Cancún, Mexico — The restaurant sector in Cancún failed to meet the expectations set for the summer season, and the poor performance has continued into the first week of September.
Julio Villarreal Zapata, president of the National Chamber of the Restaurant and Prepared Food Industry (Cámara Nacional de la Industria Restaurantera y de Alimentos Condimentados) in Quintana Roo, stated, “At the end of this summer, our balance remains tilted toward the negative; we would love to report better figures. Summer sales were between regular and good; we did not reach above 80 percent. This is not good—we should be operating above 85 percent to move forward.”
How Does Hotel Occupancy Impact the Sector?
Villarreal attributed the poor performance to hotel occupancy levels that remained below expectations and to international uncertainty stemming from Donald Trump’s tariff policies.

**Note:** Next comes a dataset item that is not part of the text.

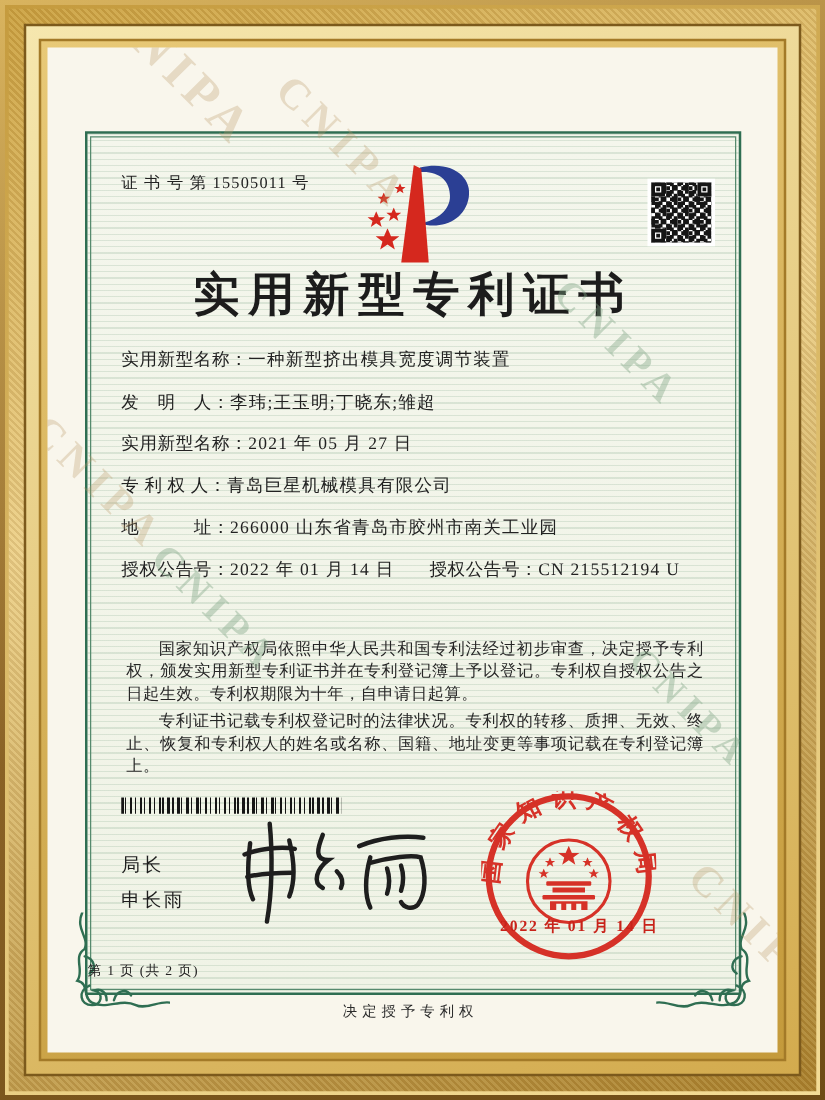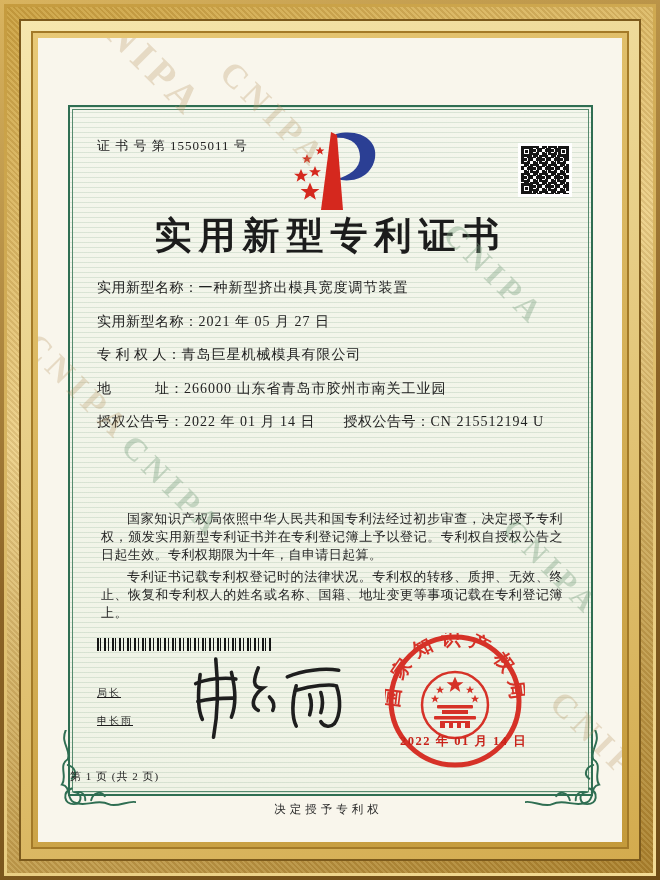"发 明 人：李玮;王玉明;丁晓东;雏超" div.field-row { html: none -> <div><span>发 明 人：</span><span>李玮;王玉明;丁晓东;雏超</span></div> }
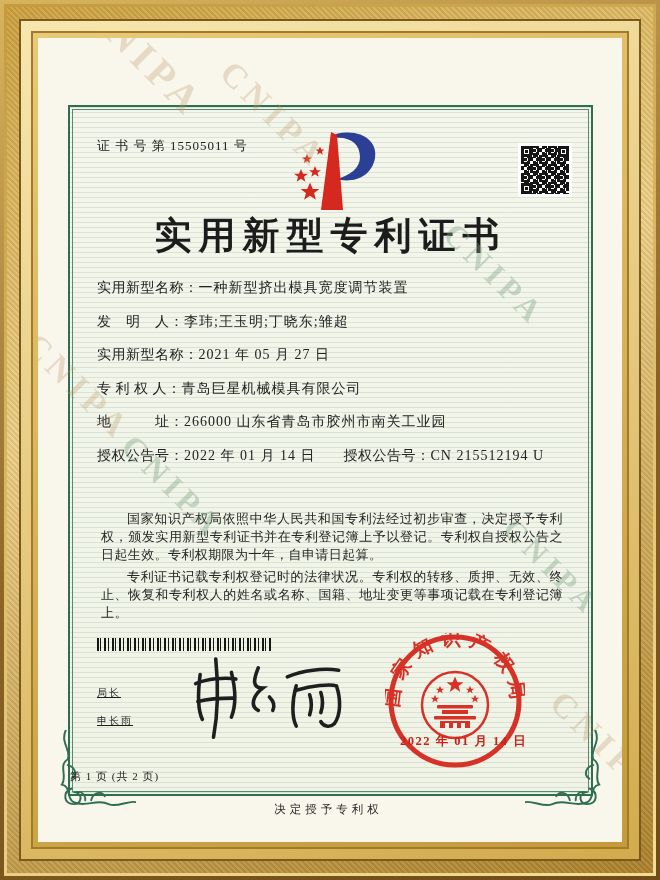"局长" .signer { font-size: 10px -> 15px; text-decoration: underline -> none }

The low occupancy in the restaurant sector coincides with low hotel occupancy levels, which averaged 56.1 percent in the first week of September across the state’s portfolio of nearly 136,000 rooms. Meanwhile, Cancún International Airport reported only 357 flight operations this past Tuesday.
The weekly report from the Quintana Roo Tourism Information System (Siturq) indicates that from the week of August 30 to September 5, 353,197 tourists arrived in the twelve destinations of Quintana Roo, a number insufficient to boost hotel occupancy.
The breakdown of occupancy by destination, according to the organization, was as follows: Isla Mujeres, 42.2%; Costa Mujeres, 65.3%; Cancún, 61.6%; Puerto Morelos, 45.4%; Riviera Maya, 53.9%; Tulum, 54.2%; Cozumel, 45.7%; and Grand Costa Mujeres, 31.5%.
The primary markets for the Mexican Caribbean are the United States, with 38.9%; Mexico, with 33.2%; Canada, with 12.4%; the United Kingdom, with 2.1%; Argentina, with 1.9%; and France, with just 0.9%.